[WIEŻOWIEC ZACHODNI] Klatka schodowa

Avatar Abbei_The_Toy_Maker
Właścicielka
Aktualnie najwięcej jest tu graffiti, z czego niektóre podobno działają jak zaczarowany ołówek i co narysujesz, to ze ściany wylezie. Poza tym zawsze gdzieś na tej klatce słychać muzykę.

Avatar Abbei_The_Toy_Maker
Właścicielka
Post startowy Zuzinki
Xera oddelegowany został na schody, gdzie właśnie raczył się lekturą wciagającej książki o nieco mylącym tytułe 'Książka telefoniczna'. W jego mieszkaniu za to buszowała pani Calloway wraz ze swoją udomowioną świnką zjadającą okruszki. Świnka miała na imię Bekonek. Książka opowiadała o ludziach szukających zrządzeń losu w układzie cyfr w numerze telefonu.

Avatar
Konto usunięte
Xera nie był cierpliwy. Co to to nie. Książka szybko go znudziła, więc schował ją do swojej nieodłącznej towarzyszki - torby i zajrzał do mieszkania.
-Wychodzę.- Rzucił do pani Calloway i nie czekając odwrócił się na pięcie.

Avatar Abbei_The_Toy_Maker
Właścicielka
Odpowiedział mu jedynie chrumkający Bekonek, kobieta byla zbyt zajęta swym ukochanym zajęciem. Książka bez problemu zmiesciła się w torbie, a Xera bez przeszkód, nie licząc haknięcia rogiem o franugę, znów był na klatce. Dokąd go teraz nogi poniosą?

Avatar
Konto usunięte
Chłopak nie miał co do roboty.

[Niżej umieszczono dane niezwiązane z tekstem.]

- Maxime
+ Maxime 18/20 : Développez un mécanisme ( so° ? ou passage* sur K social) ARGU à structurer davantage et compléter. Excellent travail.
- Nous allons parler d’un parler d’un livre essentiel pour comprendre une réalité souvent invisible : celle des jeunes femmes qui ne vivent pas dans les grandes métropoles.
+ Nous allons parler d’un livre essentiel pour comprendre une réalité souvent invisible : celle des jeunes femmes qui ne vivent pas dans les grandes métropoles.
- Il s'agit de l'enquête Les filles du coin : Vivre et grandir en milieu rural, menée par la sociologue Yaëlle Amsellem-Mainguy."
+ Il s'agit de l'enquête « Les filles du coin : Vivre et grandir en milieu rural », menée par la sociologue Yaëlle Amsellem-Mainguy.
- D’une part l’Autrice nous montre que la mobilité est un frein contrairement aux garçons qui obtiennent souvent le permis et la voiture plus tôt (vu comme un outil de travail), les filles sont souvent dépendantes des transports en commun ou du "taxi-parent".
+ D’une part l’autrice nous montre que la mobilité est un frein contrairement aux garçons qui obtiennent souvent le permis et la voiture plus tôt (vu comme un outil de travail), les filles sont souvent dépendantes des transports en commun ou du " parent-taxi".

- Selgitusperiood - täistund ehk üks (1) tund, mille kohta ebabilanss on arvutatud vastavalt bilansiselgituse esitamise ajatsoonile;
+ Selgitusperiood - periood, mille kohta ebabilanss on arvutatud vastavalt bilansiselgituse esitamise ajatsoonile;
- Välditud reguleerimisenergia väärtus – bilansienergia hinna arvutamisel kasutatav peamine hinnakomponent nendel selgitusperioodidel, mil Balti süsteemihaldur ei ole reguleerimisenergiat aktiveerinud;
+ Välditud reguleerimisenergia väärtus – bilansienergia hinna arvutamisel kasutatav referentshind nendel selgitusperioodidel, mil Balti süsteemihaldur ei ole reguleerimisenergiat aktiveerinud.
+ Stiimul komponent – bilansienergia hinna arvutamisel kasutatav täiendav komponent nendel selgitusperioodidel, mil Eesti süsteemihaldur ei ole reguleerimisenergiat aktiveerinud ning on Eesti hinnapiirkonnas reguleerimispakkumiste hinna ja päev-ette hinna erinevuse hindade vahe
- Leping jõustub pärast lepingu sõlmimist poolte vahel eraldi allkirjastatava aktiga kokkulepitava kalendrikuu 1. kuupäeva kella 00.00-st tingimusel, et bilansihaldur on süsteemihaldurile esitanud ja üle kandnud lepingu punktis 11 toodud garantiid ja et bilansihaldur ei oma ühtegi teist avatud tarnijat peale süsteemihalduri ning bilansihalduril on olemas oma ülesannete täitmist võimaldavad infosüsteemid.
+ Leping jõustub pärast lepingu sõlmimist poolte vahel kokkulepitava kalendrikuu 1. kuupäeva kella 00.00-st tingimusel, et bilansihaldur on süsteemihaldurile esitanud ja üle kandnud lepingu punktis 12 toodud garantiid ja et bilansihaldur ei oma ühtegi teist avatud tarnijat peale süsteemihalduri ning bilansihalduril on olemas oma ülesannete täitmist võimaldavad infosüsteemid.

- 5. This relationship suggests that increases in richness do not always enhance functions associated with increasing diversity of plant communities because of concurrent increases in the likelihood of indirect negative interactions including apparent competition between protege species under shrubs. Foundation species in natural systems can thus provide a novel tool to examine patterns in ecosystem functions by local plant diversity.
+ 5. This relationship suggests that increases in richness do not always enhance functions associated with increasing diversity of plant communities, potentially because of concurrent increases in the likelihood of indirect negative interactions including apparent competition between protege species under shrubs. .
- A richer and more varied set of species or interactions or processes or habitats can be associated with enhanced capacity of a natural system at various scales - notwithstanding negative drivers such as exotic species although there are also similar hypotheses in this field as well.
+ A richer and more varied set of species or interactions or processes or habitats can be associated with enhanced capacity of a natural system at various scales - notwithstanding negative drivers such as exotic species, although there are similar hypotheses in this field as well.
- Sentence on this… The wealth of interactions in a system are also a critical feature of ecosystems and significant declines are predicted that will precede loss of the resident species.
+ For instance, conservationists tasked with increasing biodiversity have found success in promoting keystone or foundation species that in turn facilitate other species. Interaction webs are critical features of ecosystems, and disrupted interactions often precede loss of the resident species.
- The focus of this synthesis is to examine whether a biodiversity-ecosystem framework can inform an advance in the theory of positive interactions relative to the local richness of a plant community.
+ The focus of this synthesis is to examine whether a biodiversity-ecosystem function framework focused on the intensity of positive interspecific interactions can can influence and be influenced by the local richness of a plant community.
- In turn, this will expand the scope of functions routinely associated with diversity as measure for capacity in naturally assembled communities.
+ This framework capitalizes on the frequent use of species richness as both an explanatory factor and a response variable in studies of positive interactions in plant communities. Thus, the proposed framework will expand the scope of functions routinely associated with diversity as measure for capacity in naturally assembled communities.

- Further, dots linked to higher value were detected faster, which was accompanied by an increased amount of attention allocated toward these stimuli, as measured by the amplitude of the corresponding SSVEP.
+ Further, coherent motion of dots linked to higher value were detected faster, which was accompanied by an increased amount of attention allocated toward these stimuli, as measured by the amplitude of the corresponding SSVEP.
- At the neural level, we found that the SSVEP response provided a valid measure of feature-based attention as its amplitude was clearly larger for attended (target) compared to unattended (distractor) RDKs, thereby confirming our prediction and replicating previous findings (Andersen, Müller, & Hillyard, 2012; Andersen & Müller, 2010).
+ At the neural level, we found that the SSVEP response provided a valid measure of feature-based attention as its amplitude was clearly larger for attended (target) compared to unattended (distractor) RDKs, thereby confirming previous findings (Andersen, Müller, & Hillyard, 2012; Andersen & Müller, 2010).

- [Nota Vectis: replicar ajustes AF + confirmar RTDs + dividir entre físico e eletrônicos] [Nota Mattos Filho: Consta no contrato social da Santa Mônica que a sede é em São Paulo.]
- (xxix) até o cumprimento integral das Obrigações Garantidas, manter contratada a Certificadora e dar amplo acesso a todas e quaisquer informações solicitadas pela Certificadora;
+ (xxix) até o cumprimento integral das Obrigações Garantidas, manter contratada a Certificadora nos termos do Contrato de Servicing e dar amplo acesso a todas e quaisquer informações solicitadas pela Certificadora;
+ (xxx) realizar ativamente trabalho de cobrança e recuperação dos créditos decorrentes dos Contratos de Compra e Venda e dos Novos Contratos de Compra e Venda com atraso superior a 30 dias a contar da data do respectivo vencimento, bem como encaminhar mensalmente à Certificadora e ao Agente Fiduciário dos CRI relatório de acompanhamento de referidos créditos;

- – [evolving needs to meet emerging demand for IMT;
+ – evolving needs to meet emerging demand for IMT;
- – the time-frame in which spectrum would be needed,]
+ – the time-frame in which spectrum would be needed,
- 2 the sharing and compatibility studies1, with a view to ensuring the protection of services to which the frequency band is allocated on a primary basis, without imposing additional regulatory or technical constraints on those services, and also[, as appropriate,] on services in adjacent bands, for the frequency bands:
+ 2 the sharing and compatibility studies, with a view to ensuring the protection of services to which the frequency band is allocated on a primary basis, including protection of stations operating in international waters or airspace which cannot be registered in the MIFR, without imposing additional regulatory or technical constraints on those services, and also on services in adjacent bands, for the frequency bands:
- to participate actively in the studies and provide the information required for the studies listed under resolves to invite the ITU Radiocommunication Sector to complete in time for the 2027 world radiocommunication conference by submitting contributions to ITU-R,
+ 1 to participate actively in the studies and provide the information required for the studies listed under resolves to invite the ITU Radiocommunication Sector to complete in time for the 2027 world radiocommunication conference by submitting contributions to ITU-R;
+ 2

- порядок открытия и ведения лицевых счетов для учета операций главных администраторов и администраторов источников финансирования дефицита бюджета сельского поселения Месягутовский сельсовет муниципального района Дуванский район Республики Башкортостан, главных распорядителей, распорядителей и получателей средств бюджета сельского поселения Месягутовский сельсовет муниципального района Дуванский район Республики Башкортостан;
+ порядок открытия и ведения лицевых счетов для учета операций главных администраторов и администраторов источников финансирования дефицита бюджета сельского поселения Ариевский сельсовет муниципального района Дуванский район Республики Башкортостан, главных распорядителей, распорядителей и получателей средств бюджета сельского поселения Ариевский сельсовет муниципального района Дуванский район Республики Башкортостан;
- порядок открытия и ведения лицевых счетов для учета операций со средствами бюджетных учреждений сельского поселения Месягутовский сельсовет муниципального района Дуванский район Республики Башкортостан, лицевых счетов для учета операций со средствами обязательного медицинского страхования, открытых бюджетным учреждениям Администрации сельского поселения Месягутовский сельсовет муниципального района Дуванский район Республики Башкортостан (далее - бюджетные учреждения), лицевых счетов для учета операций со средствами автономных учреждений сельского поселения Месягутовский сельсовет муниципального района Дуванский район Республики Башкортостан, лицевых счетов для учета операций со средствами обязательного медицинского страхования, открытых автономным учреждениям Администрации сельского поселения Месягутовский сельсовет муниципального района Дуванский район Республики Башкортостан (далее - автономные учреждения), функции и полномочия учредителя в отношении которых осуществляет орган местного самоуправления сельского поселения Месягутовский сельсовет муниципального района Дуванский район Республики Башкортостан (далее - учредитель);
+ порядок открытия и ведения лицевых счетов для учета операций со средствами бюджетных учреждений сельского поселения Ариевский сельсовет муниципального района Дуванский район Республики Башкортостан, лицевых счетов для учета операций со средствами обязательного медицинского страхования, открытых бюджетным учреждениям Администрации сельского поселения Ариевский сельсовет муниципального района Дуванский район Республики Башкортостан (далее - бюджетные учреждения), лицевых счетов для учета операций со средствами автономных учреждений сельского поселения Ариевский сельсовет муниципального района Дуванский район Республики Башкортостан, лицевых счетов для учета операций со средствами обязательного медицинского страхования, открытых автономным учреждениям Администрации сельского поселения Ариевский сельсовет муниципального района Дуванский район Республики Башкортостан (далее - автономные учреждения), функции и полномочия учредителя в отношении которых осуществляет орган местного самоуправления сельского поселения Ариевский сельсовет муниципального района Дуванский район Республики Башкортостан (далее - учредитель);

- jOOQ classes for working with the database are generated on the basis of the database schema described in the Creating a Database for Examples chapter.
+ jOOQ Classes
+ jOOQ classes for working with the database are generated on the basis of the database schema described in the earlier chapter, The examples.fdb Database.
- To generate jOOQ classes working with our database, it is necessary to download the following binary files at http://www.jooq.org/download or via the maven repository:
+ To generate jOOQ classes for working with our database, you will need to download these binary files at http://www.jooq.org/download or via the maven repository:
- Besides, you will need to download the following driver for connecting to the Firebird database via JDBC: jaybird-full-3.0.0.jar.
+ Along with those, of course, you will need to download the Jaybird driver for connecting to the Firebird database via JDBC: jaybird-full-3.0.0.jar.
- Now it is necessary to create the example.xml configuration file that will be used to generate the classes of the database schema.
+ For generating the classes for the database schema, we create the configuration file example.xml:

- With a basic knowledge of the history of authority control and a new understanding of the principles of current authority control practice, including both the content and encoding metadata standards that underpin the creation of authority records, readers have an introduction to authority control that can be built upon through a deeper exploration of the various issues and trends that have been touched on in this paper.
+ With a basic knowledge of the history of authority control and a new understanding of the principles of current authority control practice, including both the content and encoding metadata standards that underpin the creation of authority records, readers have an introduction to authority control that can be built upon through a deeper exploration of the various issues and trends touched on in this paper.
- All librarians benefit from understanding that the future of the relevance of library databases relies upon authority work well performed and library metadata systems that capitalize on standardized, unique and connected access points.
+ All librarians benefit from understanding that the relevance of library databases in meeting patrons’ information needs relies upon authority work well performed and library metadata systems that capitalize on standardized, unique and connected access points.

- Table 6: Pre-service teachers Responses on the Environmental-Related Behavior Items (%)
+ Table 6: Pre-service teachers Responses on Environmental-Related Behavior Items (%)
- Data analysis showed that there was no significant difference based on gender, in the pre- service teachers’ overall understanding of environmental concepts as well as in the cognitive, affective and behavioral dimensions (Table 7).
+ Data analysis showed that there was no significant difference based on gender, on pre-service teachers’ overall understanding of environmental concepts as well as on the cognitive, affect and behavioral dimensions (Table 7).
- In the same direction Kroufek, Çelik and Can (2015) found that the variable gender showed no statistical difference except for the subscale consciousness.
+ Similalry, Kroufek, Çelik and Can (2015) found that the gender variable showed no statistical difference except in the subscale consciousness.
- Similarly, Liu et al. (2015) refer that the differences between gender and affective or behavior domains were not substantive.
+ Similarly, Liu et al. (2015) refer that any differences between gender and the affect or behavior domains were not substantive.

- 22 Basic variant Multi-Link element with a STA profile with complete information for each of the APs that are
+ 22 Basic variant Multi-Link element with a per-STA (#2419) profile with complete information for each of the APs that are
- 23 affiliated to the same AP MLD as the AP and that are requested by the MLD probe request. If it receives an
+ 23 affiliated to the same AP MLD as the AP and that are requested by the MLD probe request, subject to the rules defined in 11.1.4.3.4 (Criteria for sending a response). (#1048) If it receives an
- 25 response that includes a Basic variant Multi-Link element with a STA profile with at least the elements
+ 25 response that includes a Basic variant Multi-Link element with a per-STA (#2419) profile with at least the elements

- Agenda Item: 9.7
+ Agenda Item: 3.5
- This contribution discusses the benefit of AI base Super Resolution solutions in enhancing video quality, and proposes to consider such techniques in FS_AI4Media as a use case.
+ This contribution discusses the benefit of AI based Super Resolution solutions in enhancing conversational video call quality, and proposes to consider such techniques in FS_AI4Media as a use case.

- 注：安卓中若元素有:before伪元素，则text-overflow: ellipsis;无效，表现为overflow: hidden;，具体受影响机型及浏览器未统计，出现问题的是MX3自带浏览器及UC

Potarł głowę, krzywo się patrząc na framugę i wolnym krokiem skierował się w dół, po schodach.
Pewnie zaszyje się w jakiś krzakach.
Lub coś.

Avatar Abbei_The_Toy_Maker
Właścicielka
Piętro niżej ktoś ze skupieniem malował graffiti na i tak już kolorowej ścianie.

Avatar
Konto usunięte
Xera stanął nieco za artystą, a jego ogon lekko zadrgał.
Spojrzał na jego dzieło.

Avatar Abbei_The_Toy_Maker
Właścicielka
Zdjęcie użytkownika Abbei_The_Toy_Maker w temacie [WIEŻOWIEC ZACHODNI] Klatka schodowa
Artysta spiął się, ale nie przerwał tworzenia. Najwyraźniej wyczuł obecność Xery, jednak postanowił się nie odzywać.

Avatar
Konto usunięte
Xera lekko przekrzywił głowę, zupełnie ignorując nerwowość malarza.
-Ładne,- Powiedział po chwili, starając się zabrzmieć miło. -Nawet bardzo.- Dodał po sekundzie.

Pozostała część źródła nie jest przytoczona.